* [TASK TO CARRY OUT] If a line holds an image, leave the image out; write out everything else in the records exactly.

* * * *

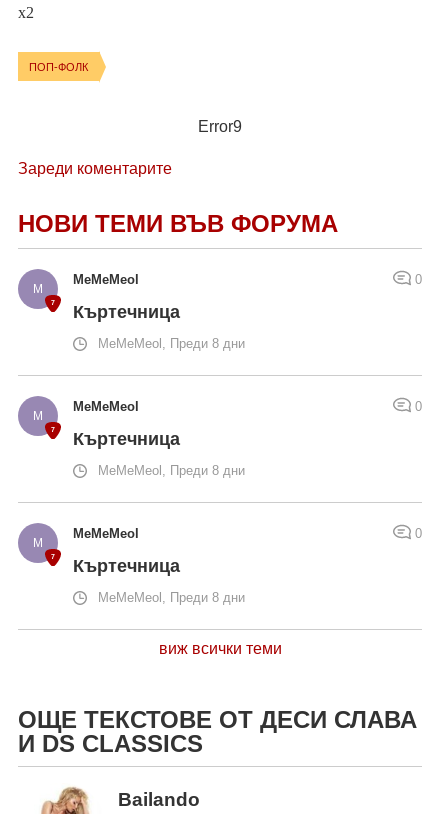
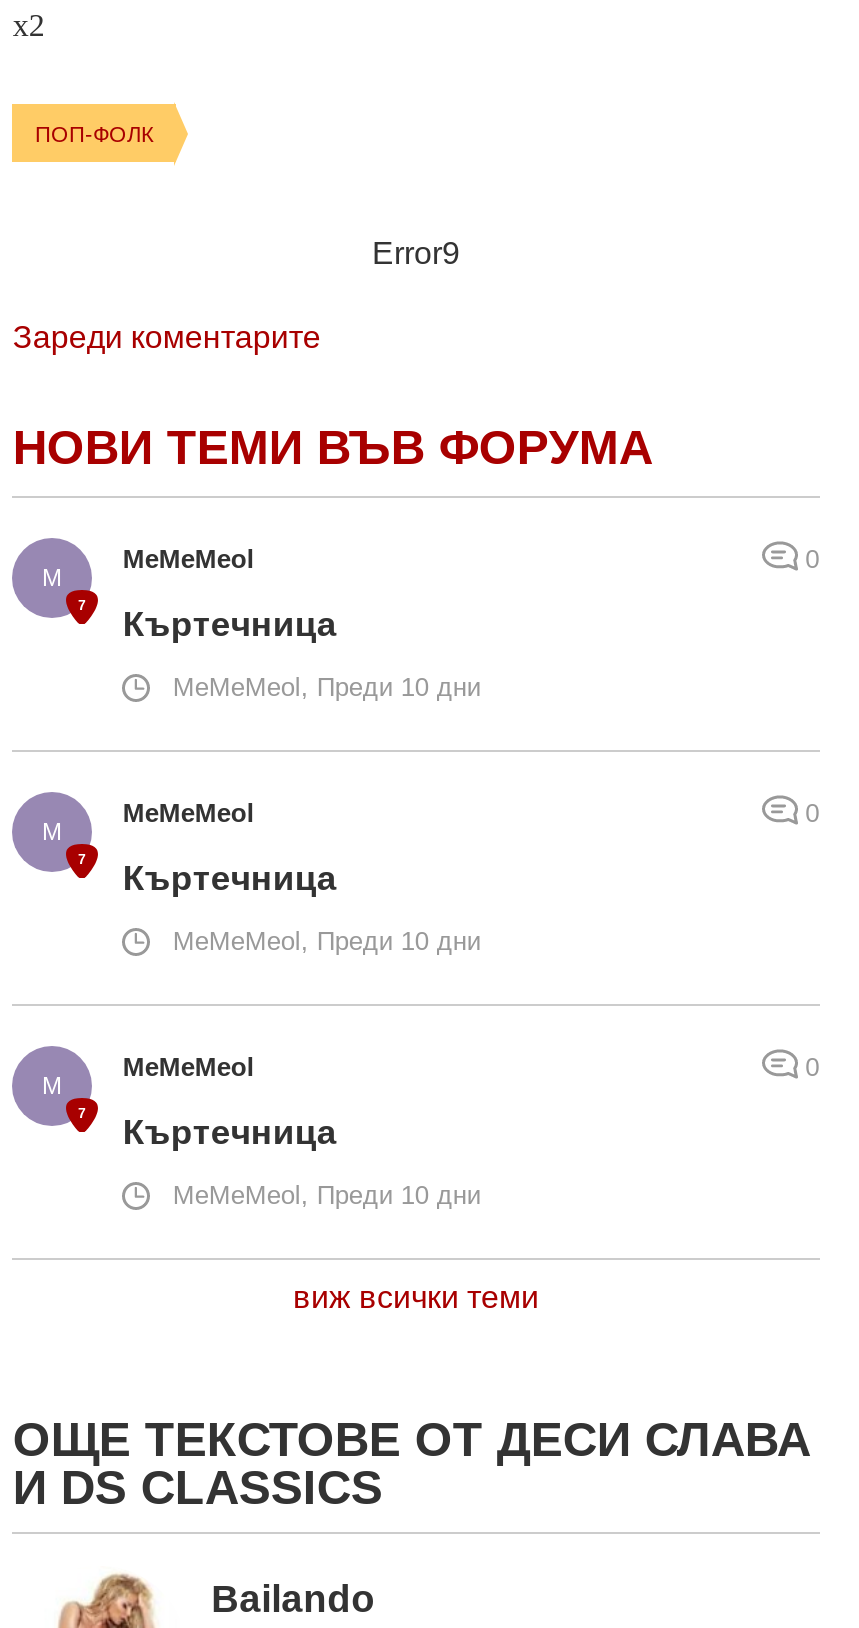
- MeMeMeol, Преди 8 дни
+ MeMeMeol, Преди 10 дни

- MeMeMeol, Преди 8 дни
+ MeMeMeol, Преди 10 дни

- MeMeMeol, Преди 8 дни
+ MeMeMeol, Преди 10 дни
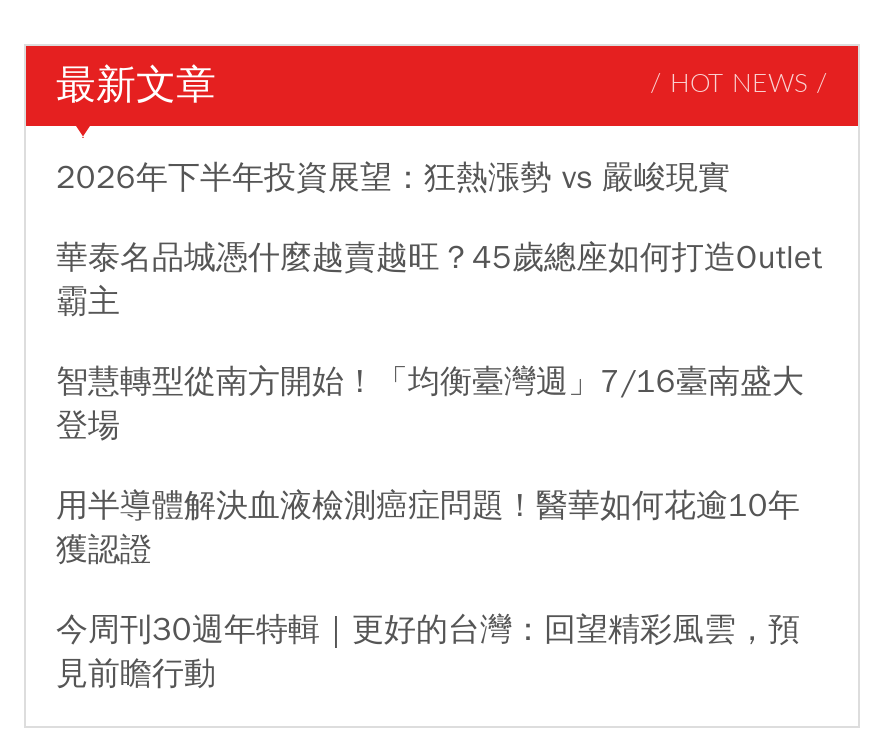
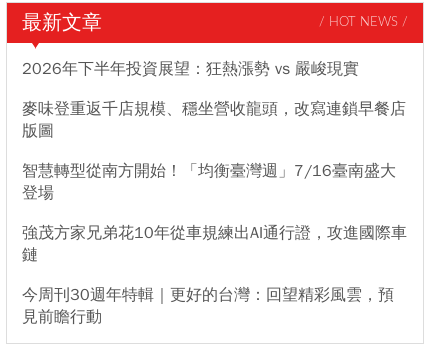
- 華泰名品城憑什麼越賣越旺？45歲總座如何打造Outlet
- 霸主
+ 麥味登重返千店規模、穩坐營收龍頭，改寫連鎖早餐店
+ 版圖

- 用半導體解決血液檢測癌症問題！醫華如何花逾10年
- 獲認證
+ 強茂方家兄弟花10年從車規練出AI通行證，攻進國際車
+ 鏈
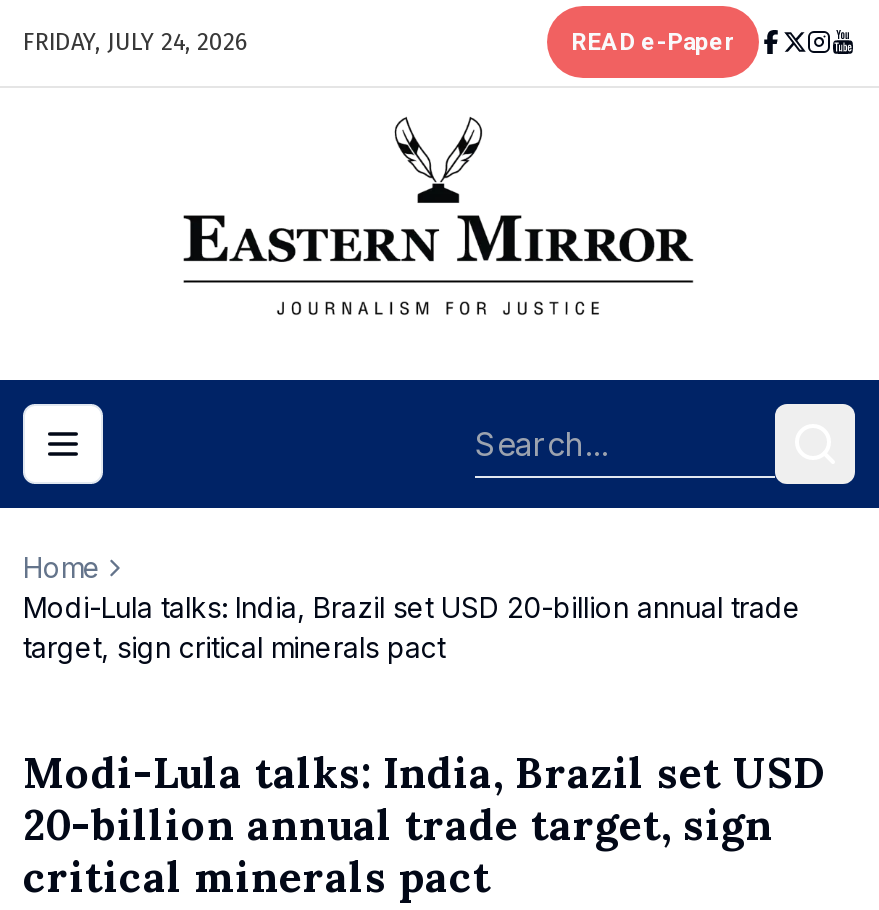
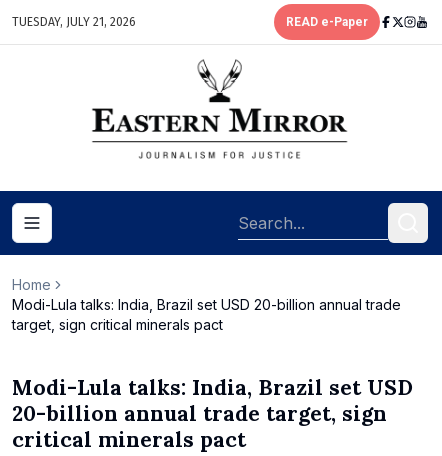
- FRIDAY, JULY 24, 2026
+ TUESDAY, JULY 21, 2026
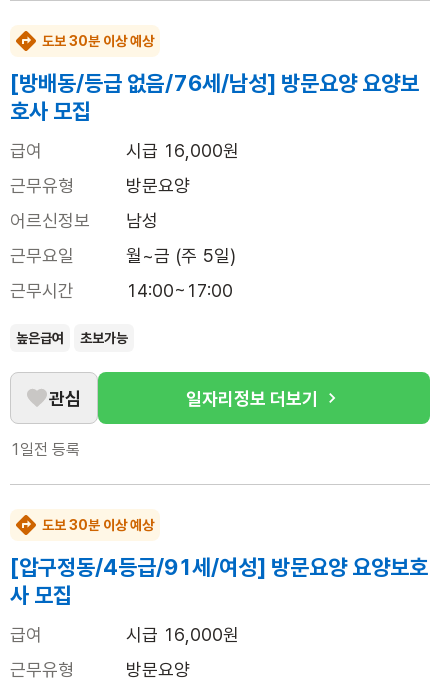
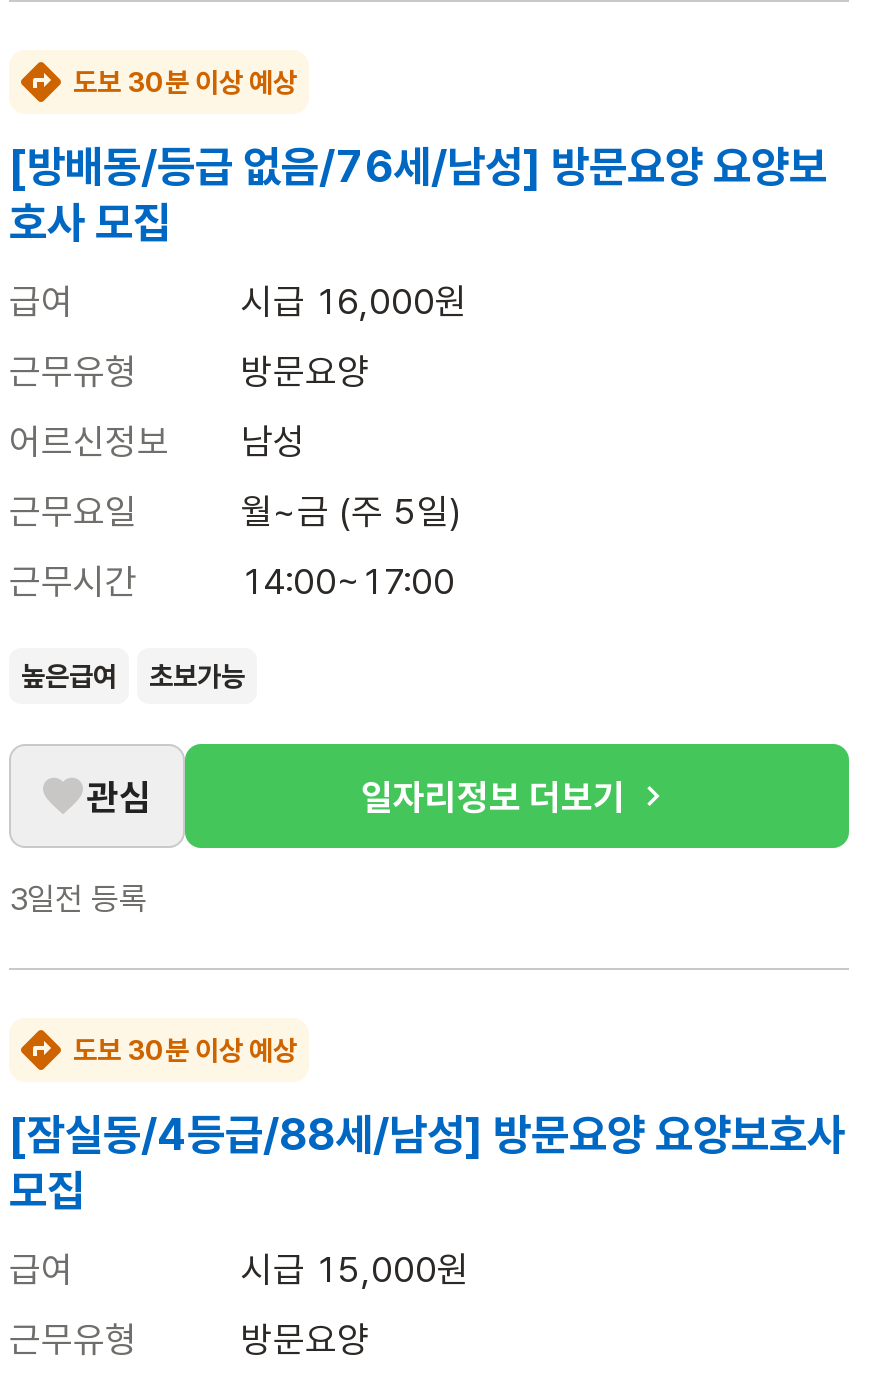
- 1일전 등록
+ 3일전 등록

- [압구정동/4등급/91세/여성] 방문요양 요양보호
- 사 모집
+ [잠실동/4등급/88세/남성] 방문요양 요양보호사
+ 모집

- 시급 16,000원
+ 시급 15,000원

* * * *

* [ANSWER SPACE]
- MeMeMeol, Преди 8 дни
+ MeMeMeol, Преди 10 дни

- MeMeMeol, Преди 8 дни
+ MeMeMeol, Преди 10 дни

- MeMeMeol, Преди 8 дни
+ MeMeMeol, Преди 10 дни
- 華泰名品城憑什麼越賣越旺？45歲總座如何打造Outlet
- 霸主
+ 麥味登重返千店規模、穩坐營收龍頭，改寫連鎖早餐店
+ 版圖

- 用半導體解決血液檢測癌症問題！醫華如何花逾10年
- 獲認證
+ 強茂方家兄弟花10年從車規練出AI通行證，攻進國際車
+ 鏈
- FRIDAY, JULY 24, 2026
+ TUESDAY, JULY 21, 2026
- 1일전 등록
+ 3일전 등록

- [압구정동/4등급/91세/여성] 방문요양 요양보호
- 사 모집
+ [잠실동/4등급/88세/남성] 방문요양 요양보호사
+ 모집

- 시급 16,000원
+ 시급 15,000원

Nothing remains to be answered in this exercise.